Material and Method 283 patients with CF, 160 with BA, 150 with JIA and 333 healthy children in the control group were examined, and calcidiol content was determined. Testing of polymorphic variants of the VDR gene (c.1206T>C, c.1175–9G>T, c.152T>C, c.1174+283G>A) was carried out using PCR and RFLP analysis.
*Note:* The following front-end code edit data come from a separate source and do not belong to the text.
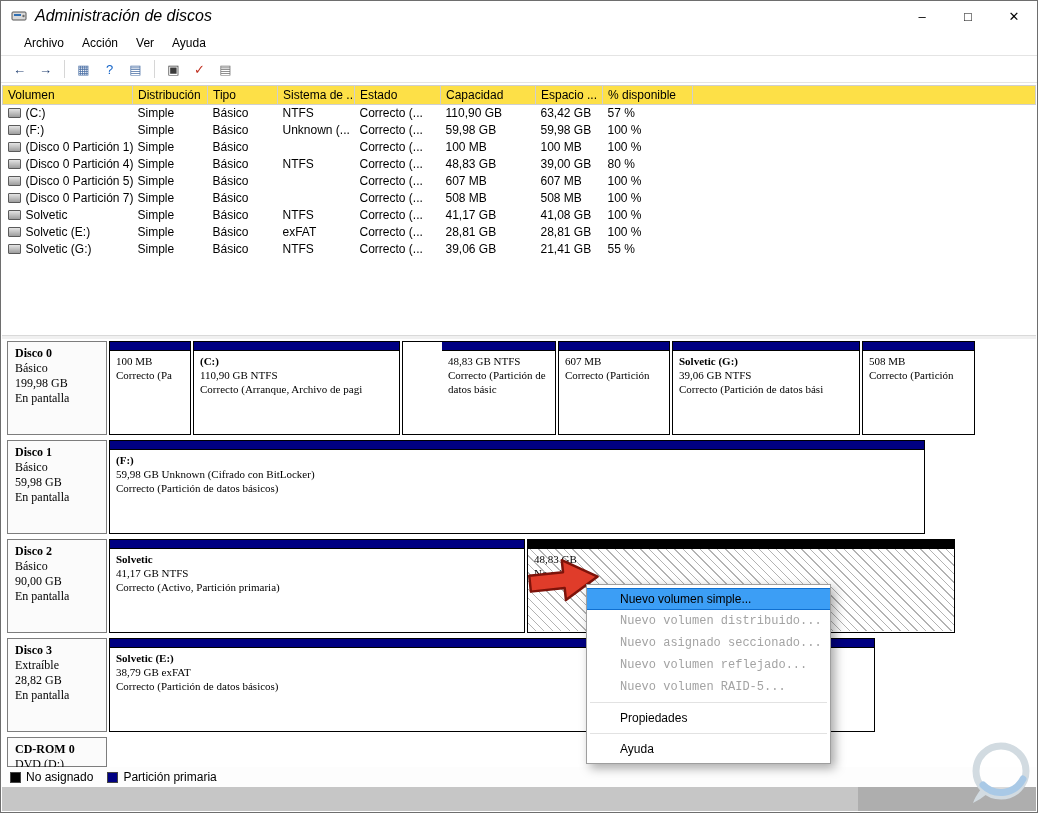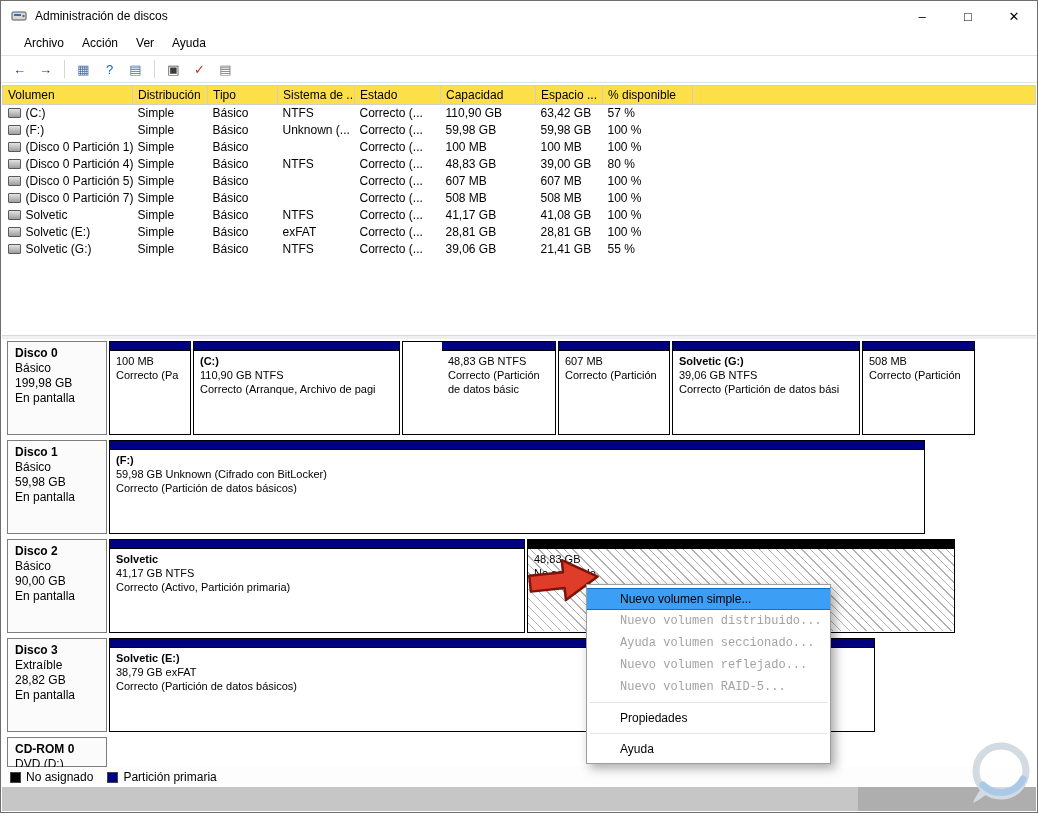"Administración de discos" .title { font-size: 12px -> 16px; font-style: none -> italic }
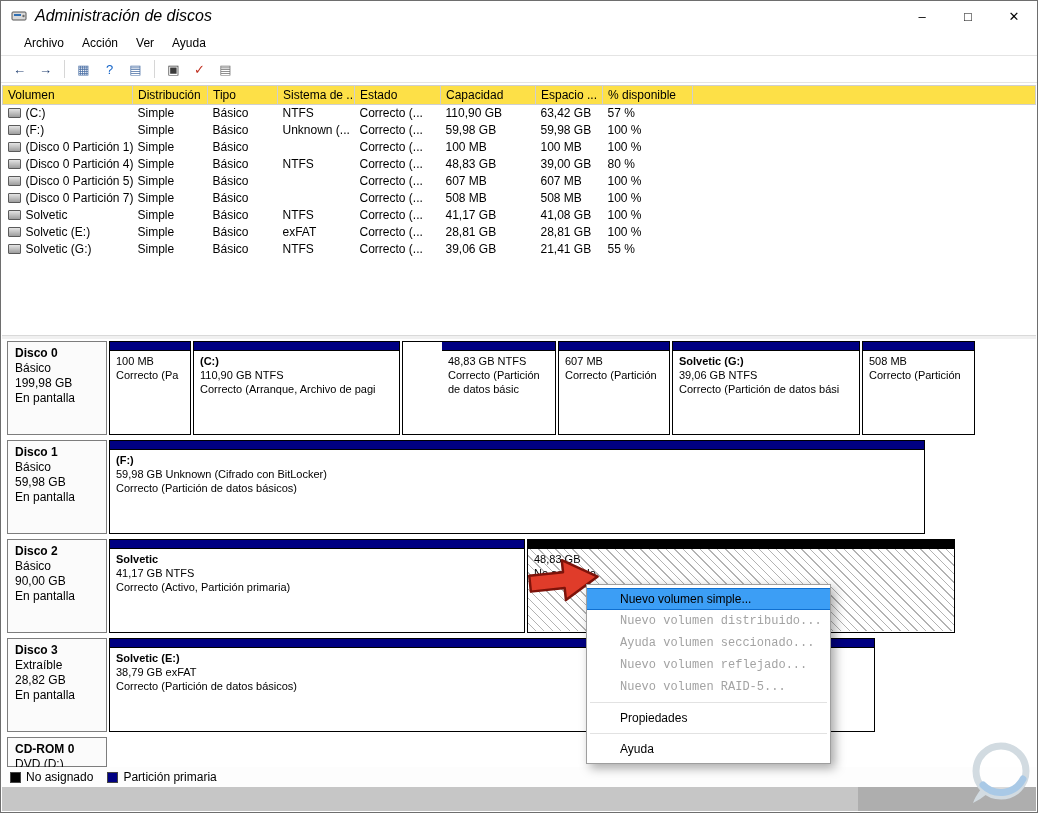"Disco 0" .disk-row { font-family: none -> Liberation Serif, serif }
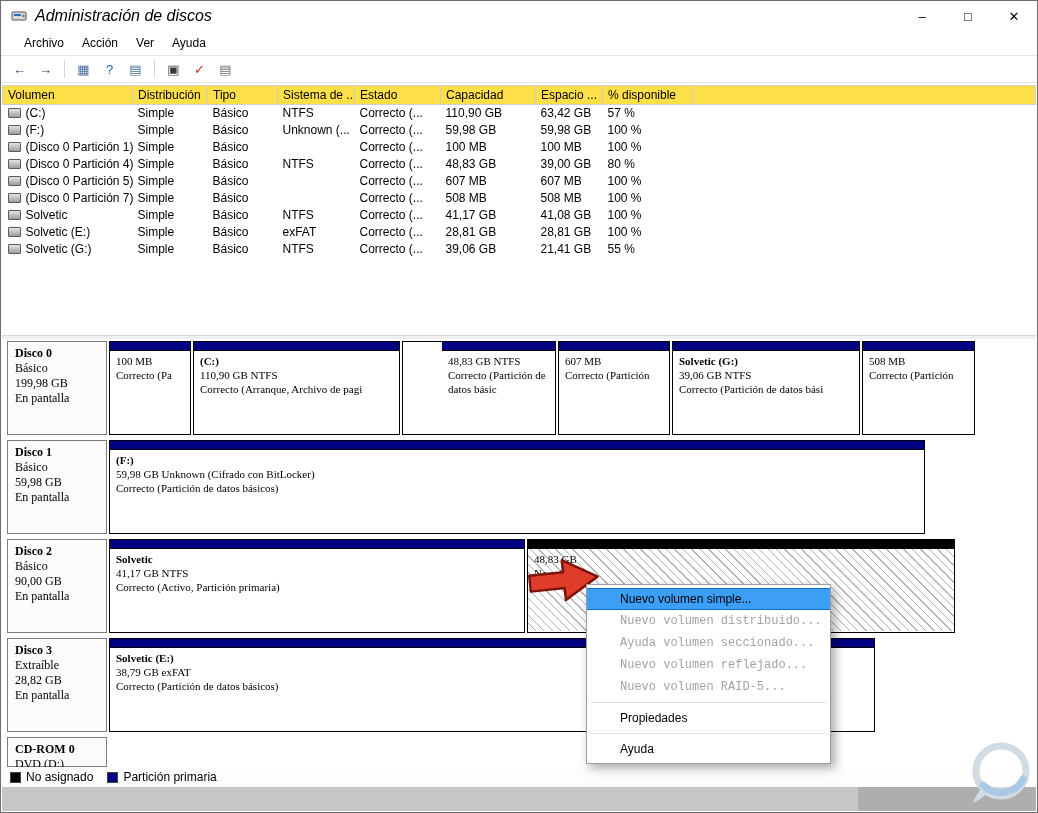"Ayuda volumen seccionado..." div.ctx-item { text: Ayuda volumen -> Nuevo asignado }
Results For CF liver cirrhosis with portal hypertension is more often (OR=4.300; p=0.051) realized in carriers of the AA genotype BsmlI of the VDR gene. Children with genotypes TT FokI polymorphism and AA BsmlI polymorphism VDR gene do not respond to vitamin D supplementation. The occurrence of manifestations of the ‘atopic march’ increases many times when carrying the genotype TT TaqI (OR=13.000; p=0.046), genotypes AA and GA BsmlI (OR= 18.000; p=0.017). Calcidiol deficiency against the background of asthma is 2.7 times (p = 0.003) more often recorded among carriers of the TT and CT genotypes TaqI of the VDR gene. Patients with the AA genotype BsmlI polymorphism of the VDR gene do not respond to vitamin D supplementation. The risk of systemic onset of JIA, polyarticular variant, high degree of activity, uveitis, high frequency of biological therapy (p <0.05) are carriers of the TT genotype TaqI, TT genotype C FokI, genotype AA BsmlI of the VDR gene. Рatients with genotypes CC TaqI, TT FokI, AA BsmlI polymorphism VDR gene do not respond to vitamin D supplementation.
Conclusions The high frequency of low vitamin D supply and the contribution of VDR gene polymorphisms during the studied diseases and the formation of vitamin D supply are shown.